Изерли посмотрел на него совершенно безумными глазами; расширенными зрачками, будто отравленный; и пошел быстро от него, побежал, в темноту, к обрыву.
– Изерли! – закричал Тео, кинул яблоко. – О, черт…
И побежал за Изерли; ветер сбил его с ног, Тео поскользнулся, и упал с размаху в грязь; фак, подумал он, мои штаны от Пола Смита; саднило так, будто он слетел со «Снежка» на асфальт; громыхнул гром; Тео промок мгновенно; будто кто-то облил его из ведра; «Изерли!» крикнул он в темноту; «Изерли! что случилось? это же я, Тео!»; ну, конечно, вот он услышал, что это Тео и прибежал, и рассказал, что случилось, черт, дерьмо; поднялся, земля скользила под ногами, размытая; ночь была такой темной и страшной, сплошной, будто ты проснулся под одеялом и не понимаешь, где ты, что это, почему нет комнаты; сверкнула молния – и – чудо – как в кино, в черно-белом, в негативе – Тео увидел Изерли, который собирался спускаться по одной из лестниц – наверное, он сошел с ума, потому что полез по Лукреции Борджиа, заросшей шиповником; об нее раздирались даже рабочие перчатки; «Изерли, ну, пожалуйста! вернись!» – он не помнил уже о Ричи и штанах от Пола Смита, понимал только, что перед ним человек, с которым случилась беда – вот она, темная, страшнее этой ночи; страшнее Хичкока, Карпентера; когда он добрался до лестницы, скользя на каждом шагу, Изерли был уже внизу, на пляже – море было такое странное, светилось изнутри, будто луна упала в него, прячась от непогоды; и Тео было видно каждый его шаг – как раскадровку: он стоял, схватившись за голову, словно его раздирали изнутри голоса; потом опустился на колени, начал молится, потом просто слушал, низко опустив голову, надеясь, видимо, на ответ; а потом стал раздеваться – это заняло у него меньше минуты – рубашка, кеды, штаны; а потом побежал – Тео охнул – и кинулся в это теплое сияющее серебряное море; и поплыл быстро-быстро от берега.
Тео даже не понял, как он добежал до Рози Кин, сколько это заняло у него времени; пролетел по коридору, оставлял черные следы; и стал кричать, долбится в дверь Ричи: «Ричи!

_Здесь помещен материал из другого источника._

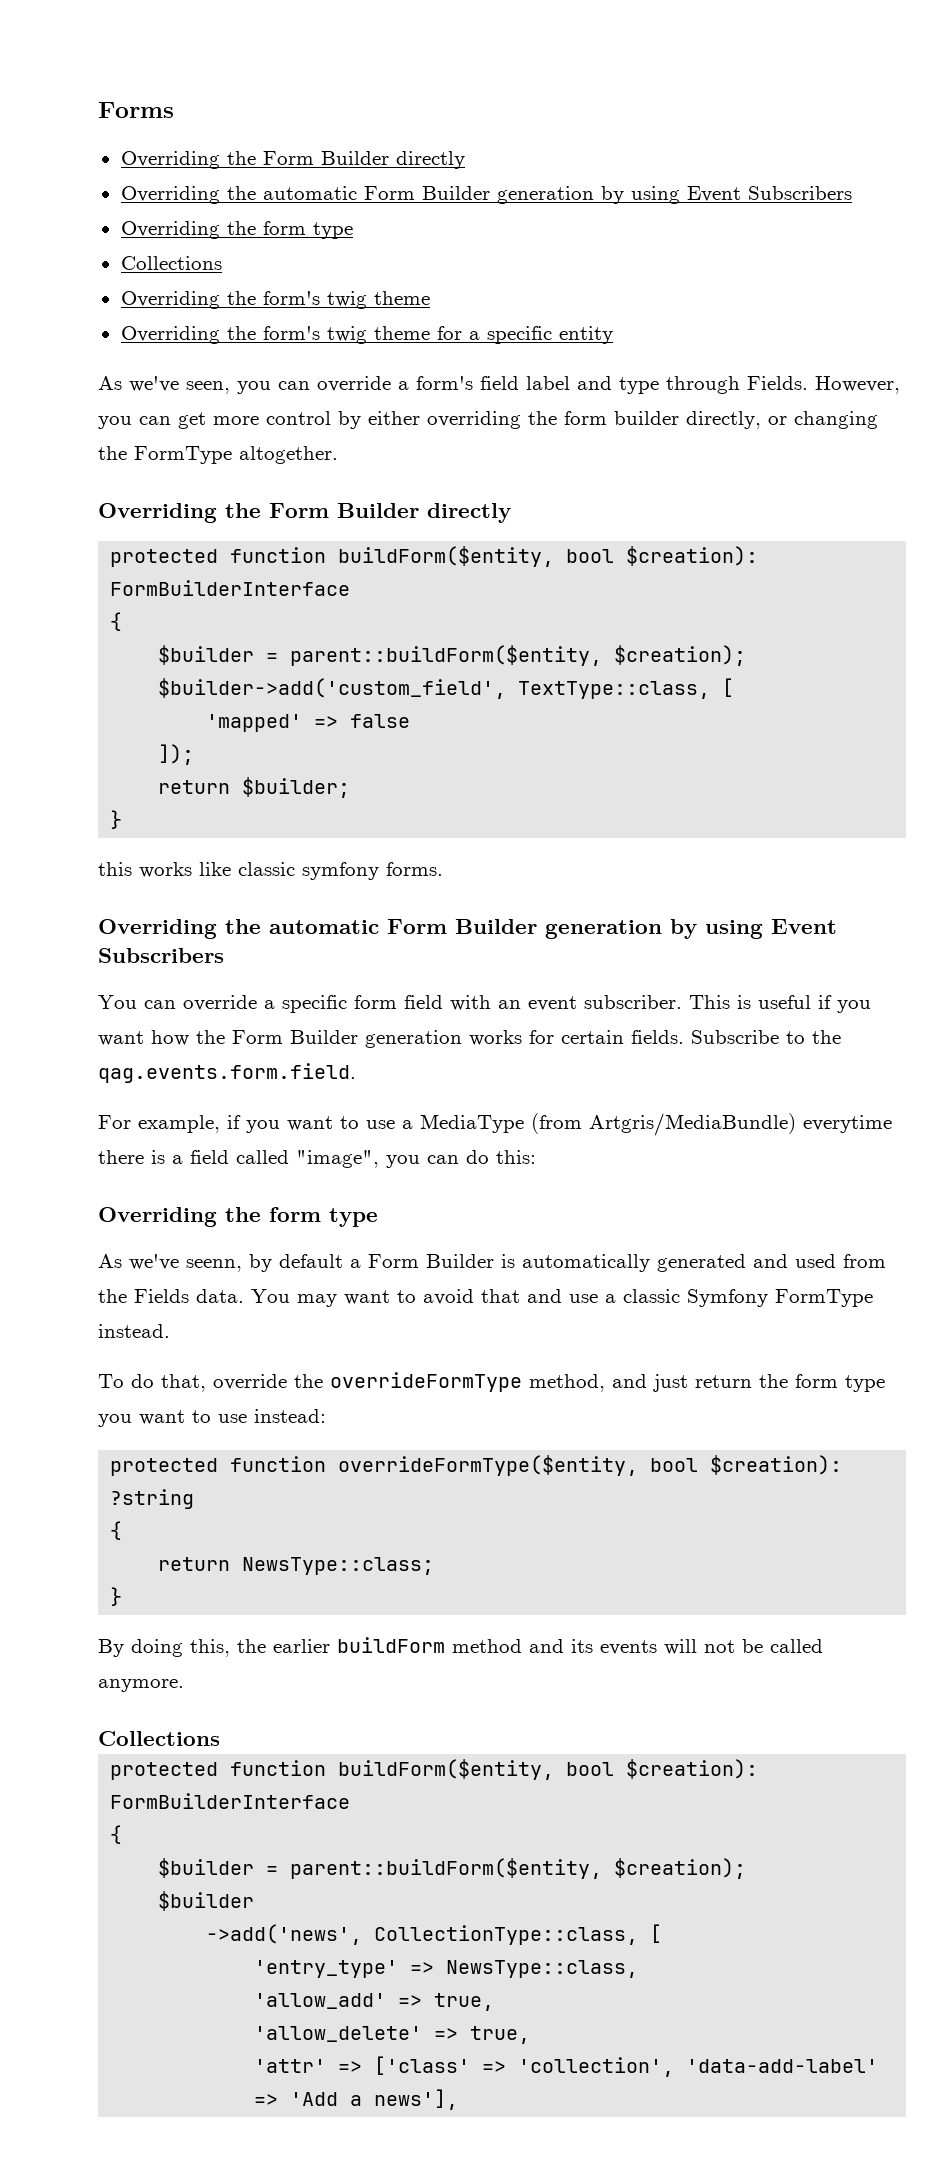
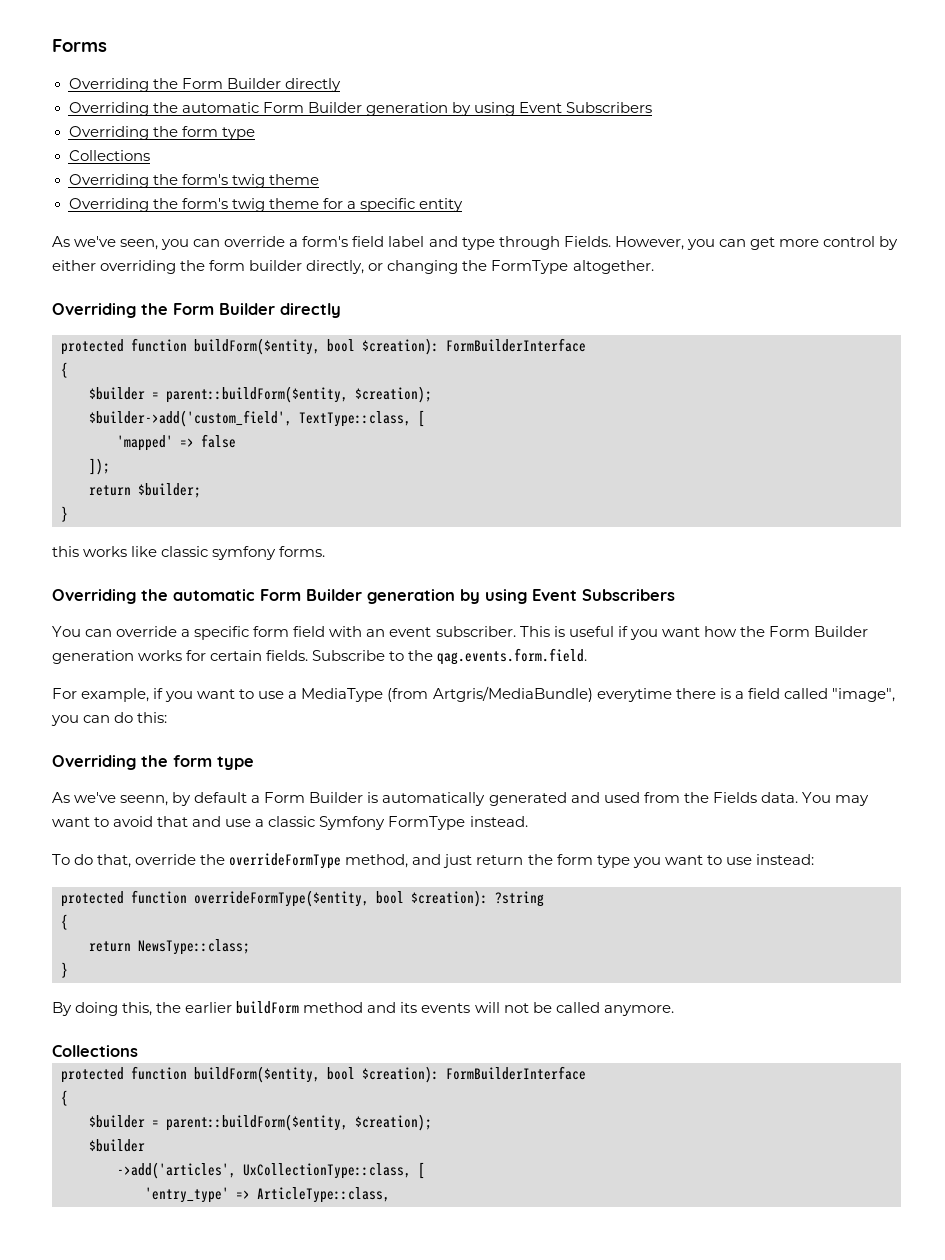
[206,1924,639,1945] ->add('news', CollectionType::class, -> [117,1162,411,1179] ->add('articles', UxCollectionType::class,
[446,1960,639,1978] [254,1993,495,2011] [254,2026,531,2044] [254,2056,879,2077] [254,2089,459,2110] NewsType::class, // 'allow_add' => true, // 'allow_delete' => true, // 'attr' => ['class' => 'collection', 'data-add-label' => 'Add a news'], -> [257,1187,390,1203] ArticleType::class,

Открой! Ричи!» – Ричи же открыл мгновенно; будто и не спал вовсе; будто сидел и ждал, нервничая, поглядывая на часы, этого крика; он был в одних джинсах; на бедрах, четки все еще в пальцах; увидел Тео, всего в грязи, как принцесса на горошине.
– Что?
– Изерли… он… – Ричи схватил его и встряхнул так сильно, что у Тео клацнули все зубы друг о друга. – Он… бросил одежду на берегу и поплыл…

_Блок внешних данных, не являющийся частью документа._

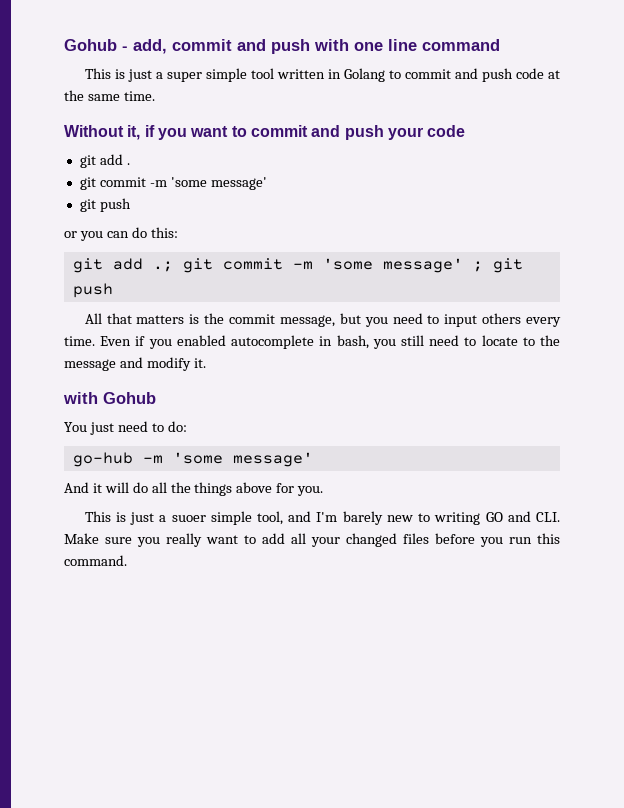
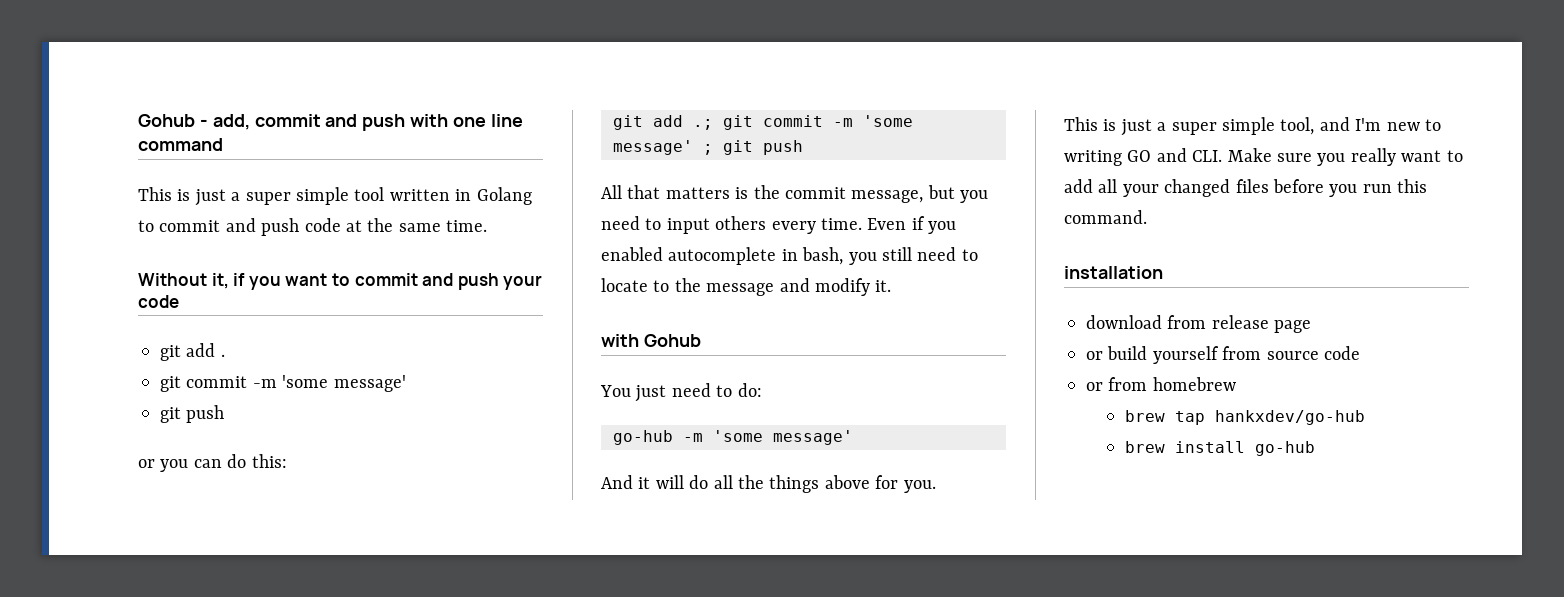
[171,515,206,522] suoer -> [1171,122,1217,135] super
[342,511,383,525] barely -> (1382, 124) none
(127, 560) none -> [1064,266,1163,279] [1086,315,1312,333] [1086,346,1360,364] [1086,377,1236,391] [1124,410,1365,425] [1124,441,1315,456] // installation // download from release page // or build yourself from source code // or from homebrew // brew tap hankxdev/go-hub // brew install go-hub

Ричи схватил кеды и рубашку и побежал на улицу; будто Изерли принес себя в жертву – дождь и ветер утихли; пахло пронзительно морем, озоном, зарождающейся весной; Тео показал на Лукрецию Борджиа, Ричи просто скользнул по ней, не зацепившись ни разу – очаровал в свое время; Тео же неуклюже пробрался, и порвал-таки пиджак; спрыгнул неуклюже, как упавший и лопнувший пакет с клубникой, брызги во все стороны, Ричи уже стоял возле вещей Изерли и вглядывался в море, ища хоть малейший след – взмах, тень; море погасло, и на небе не было ни звездочки, их даже было не различить – небо и море – все черное – будто не было никогда света; Бога; Эдисона; не изобретали никогда; как странно всё, подумал Тео – когда по морю плыл Изерли, оно светилось изнутри, а ночь была страшная, темная, теперь же ночь светится, а море черное.